Sapién, Robert E. MD

doi: 10.1097/ACM.0b013e3181d7d57f

In this issue, Acquaviva and Mintz highlight issues regarding racial profiling in medicine and how it is perpetuated through medical education: Physicians are taught to make subjective determinations of race and/or ethnicity in case presentations, and such assumptions may affect patient care. The author of this commentary believes that the discussion should be broadened to include profiling on the basis of general appearance. The author reports personal experiences as someone who has profiled and been profiled by appearance—sometimes by skin color, sometimes by other physical attributes. In the two cases detailed here, patient care could have been affected had the author not become aware of his practices in such situations. The author advocates raising awareness of profiling in the broader sense through training.

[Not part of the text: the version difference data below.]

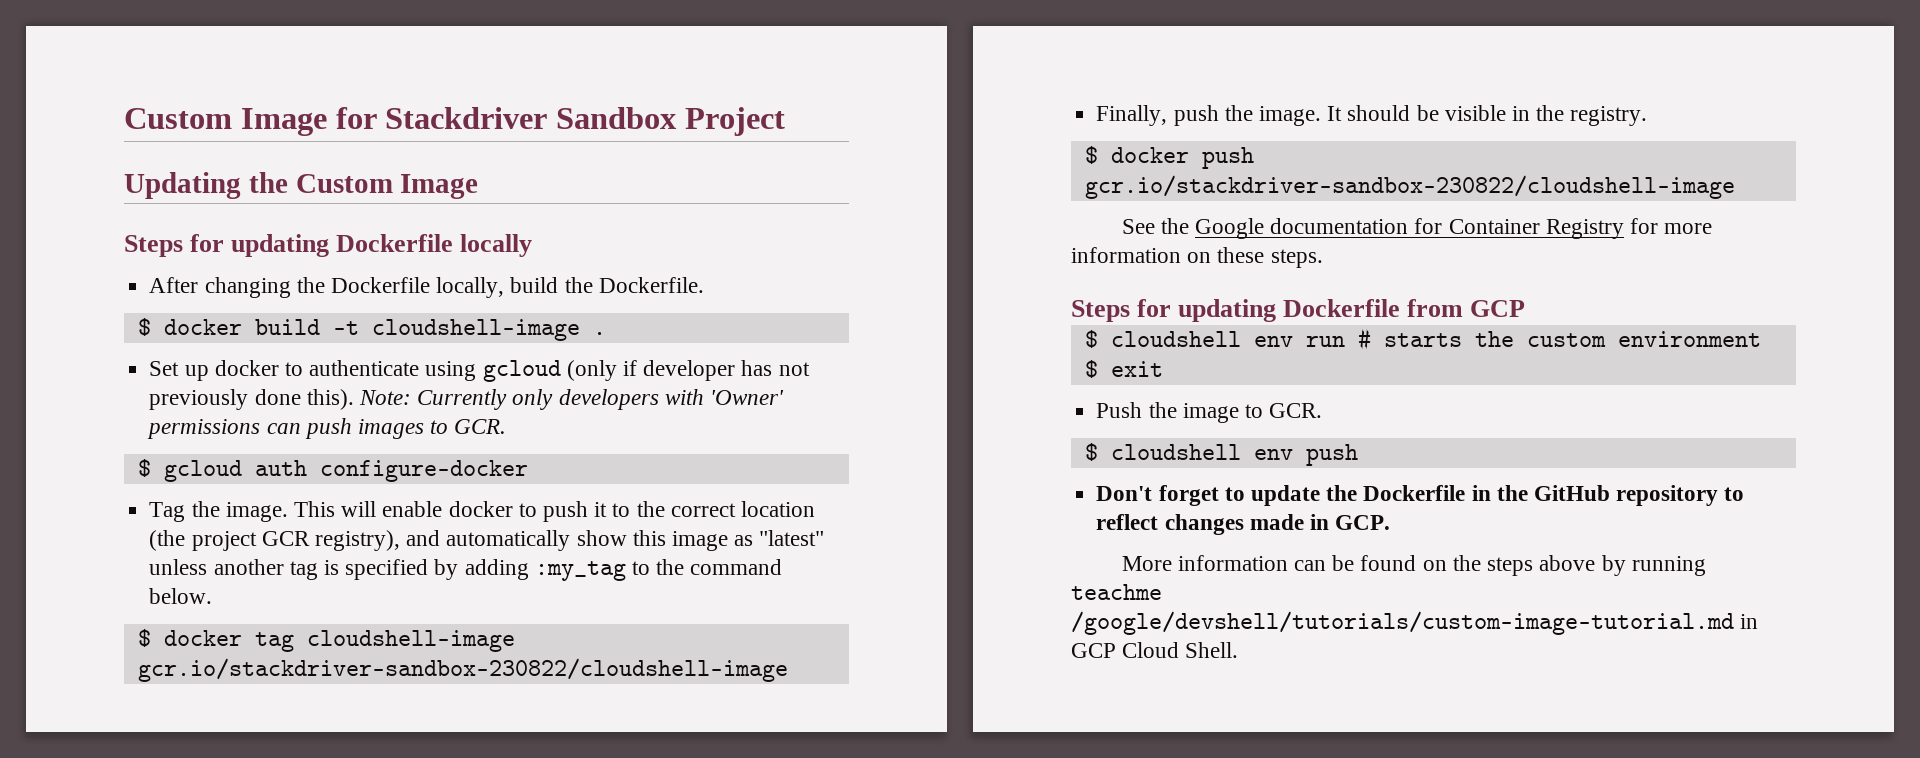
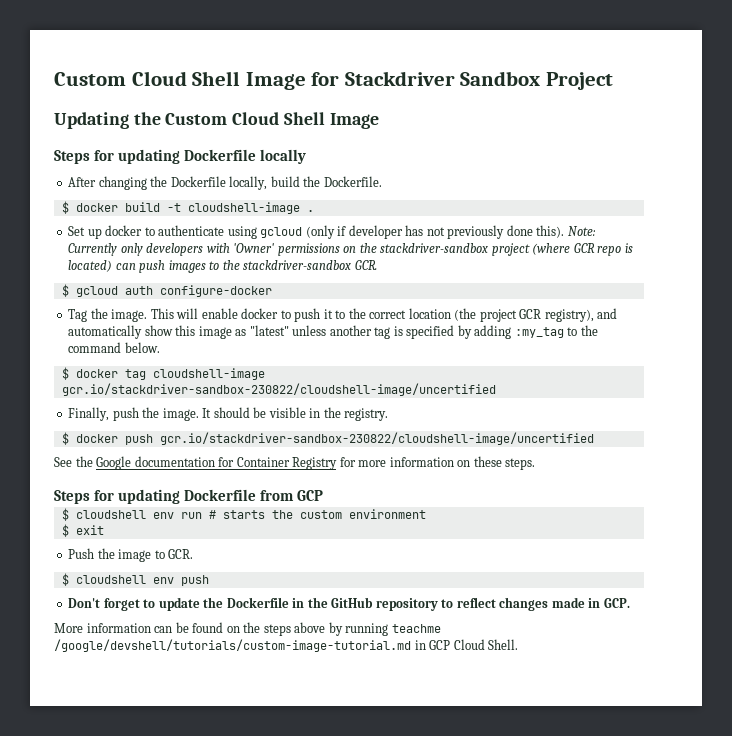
[124,108,232,129] Custom -> [54,71,241,86] Custom Cloud Shell
(393, 183) none -> [232,112,325,125] Cloud Shell
(261, 429) none -> [343,243,633,256] [68,260,113,272] on the stackdriver-sandbox project (where GCR repo is located)
(449, 427) none -> [222,260,352,270] the stackdriver-sandbox
[137,658,788,682] gcr.io/stackdriver-sandbox-230822/cloudshell-image -> [61,383,496,396] gcr.io/stackdriver-sandbox-230822/cloudshell-image/uncertified
[1084,175,1735,199] gcr.io/stackdriver-sandbox-230822/cloudshell-image -> [159,432,594,445] gcr.io/stackdriver-sandbox-230822/cloudshell-image/uncertified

Dr. Sapién is professor, Department of Emergency Medicine and Department of Pediatrics, chief, Division of Pediatric Emergency Medicine, medical director, EMS for Children, and associate director, Combined BA/MD Degree Program, University of New Mexico Health Sciences Center, Albuquerque, New Mexico.

Correspondence should be addressed to Dr. Sapién, Department of Emergency Medicine, MSC10-5560, 1 University of New Mexico, Albuquerque, NM 87131; telephone: (505) 272-5062; fax: (505) 272-6503; e-mail:

Editor's Note: This is a commentary on Acquaviva KD, Mintz M. Are we teaching racial profiling? The dangers of subjective determinations of race and ethnicity in case presentations. Acad Med. 2010;85:702–705.

In this issue's perspective entitled “Are we teaching racial profiling? The dangers of subjective determinations of race and ethnicity in case presentations,” Acquaviva and Mintz1 raise interesting points regarding racial profiling in medicine, how it is perpetuated through medical education, and the effects it may have on patient care. I believe the discussion should be broadened to include profiling based on general appearance and the impact such assumptions can have on health care.

Let me start by describing my physical characteristics: male, almost 50 years old, 5′8" tall, 180 lb, black hair (what's left of it), brown eyes, glasses, limited facial hair, and skin color that often causes people to assume I speak Hindi, Spanish, Arabic, Tagalog, Farsi, Navajo, or (on occasion) English. I think I have been profiled more by skin color than by race or ethnicity (my surname is not common to my Mexican American ethnicity). I have been profiled by my appearance, not by the foods I eat, the religion I practice, the cultural music de mi gente (of my people), or the countries of origin de mis abuelos (of my grandparents).

I have been profiled, but I am also one who profiles. I have profiled patients on the basis of race and ethnicity, as well as general appearance—all of which could have significantly affected the health care I delivered. Two patient interactions in particular have taught me a great deal about profiling by general appearance.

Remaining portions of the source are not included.